Sanık müdafii tarafından temyiz edilen kararın, Yüksek Dairenizin 30/04/2019 gün ve 2014/51703 Esas, 2019/7632 Karar sayılı ilamı ile; katılan ... Kanbal ve katılan ... Gökmen'e yönelik şantaj ve kişilerin huzur ve sükununu bozma, katılan ...'a yönelik sair tehdit ve kişilerin huzur ve sükununu bozma suçlarından ONANMASINA, katılan ... Kanbal'a yönelik hakaret ve katılan ...'a yönelik cinsel taciz suçlarından DÜZELTİLEREK ONANMASINA, katılan ...'a yönelik tehdit ve kişilerin huzur ve sükununu bozma, katılan ...'a yönelik hakaret ve kişilerin huzur ve sükununu bozma, katılan ...'a yönelik tehdit, hakaret ve kişilerin huzur ve sükununu bozma suçlarından kurulan mahkumiyet hükümlerinin ise BOZULMASINA karar verilmiştir.
İTİRAZ NEDENLERİ:
İtiraza konu uyuşmazlık, Nazmiye Kanbal'a yönelik şantaj suçundan kurulan hükümdeki hesap hatasına ilişkindir.

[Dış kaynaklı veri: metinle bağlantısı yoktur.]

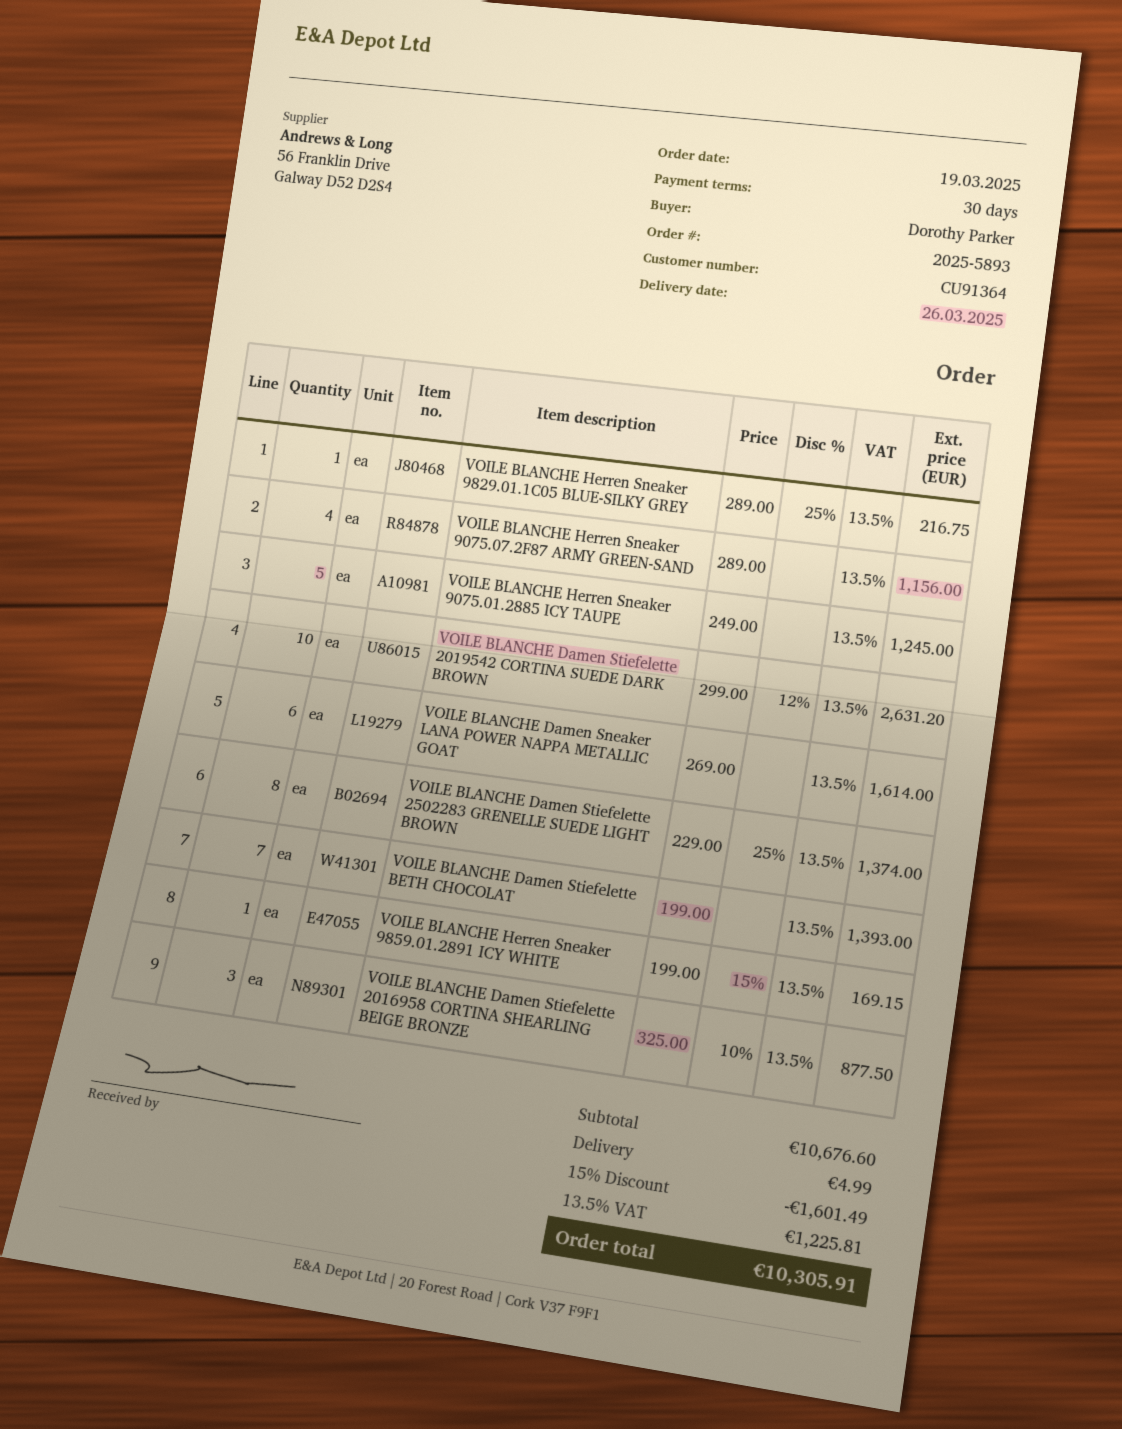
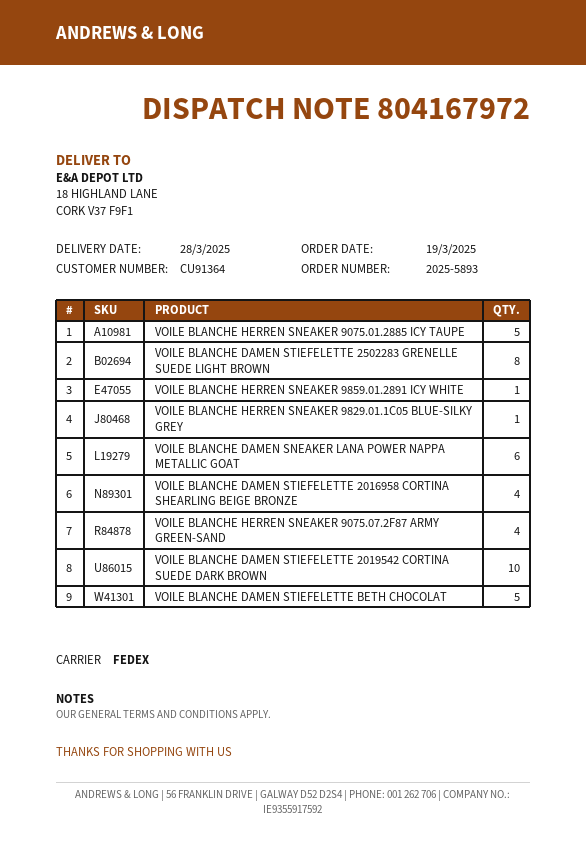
delivery date: 2025-03-26 -> 2025-03-28
VOILE BLANCHE Damen Stiefelette BETH CHOCOLAT: 7 -> 5
VOILE BLANCHE Damen Stiefelette 2016958 CORTINA SHEARLING BEIGE BRONZE: 3 -> 4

Boyabat Asliye Ceza Mahkemesi'nin 18/06/2013 tarihli ve 2011/213 Esas, 2013/348 Karar sayılı kararı ile sanık hakkında Nazmiye Kanbal'a yönelik şantaj suçundan TCK'nın 107/1. maddesi uyarınca 2 yıl hapis ve 50 gün adli para cezasına hükmedilmiş, bu ceza TCK'nın 43/1. maddesi uyarınca 1/2 oranında artırılmış ve sonuç ceza '3 yıl hapis ve 75 gün adli para cezası' şeklinde belirlenmesi gerekirken sehven '3 yıl hapis ve 100 gün adli para cezası' şeklinde hüküm kurulmuştur. Sanık hakkında hükmedilen '100 gün' adli para cezası; TCK'nın 52. maddesi uyarınca günlüğü takdiren 20 TL üzerinden belirlenmek suretiyle '1.500 TL' olması gerekirken '2.000 TL' olarak belirlenmiştir. Sonuç olarak, sanık hakkında Nazmiye Kanbal'a yönelik şantaj suçundan neticeten '3 yıl hapis ve 1.500 TL adli para cezası'na hükmedilmesi gerekirken, sehven '3 yıl hapis ve 2.000 TL adli para cezası'na hükmedilmiştir.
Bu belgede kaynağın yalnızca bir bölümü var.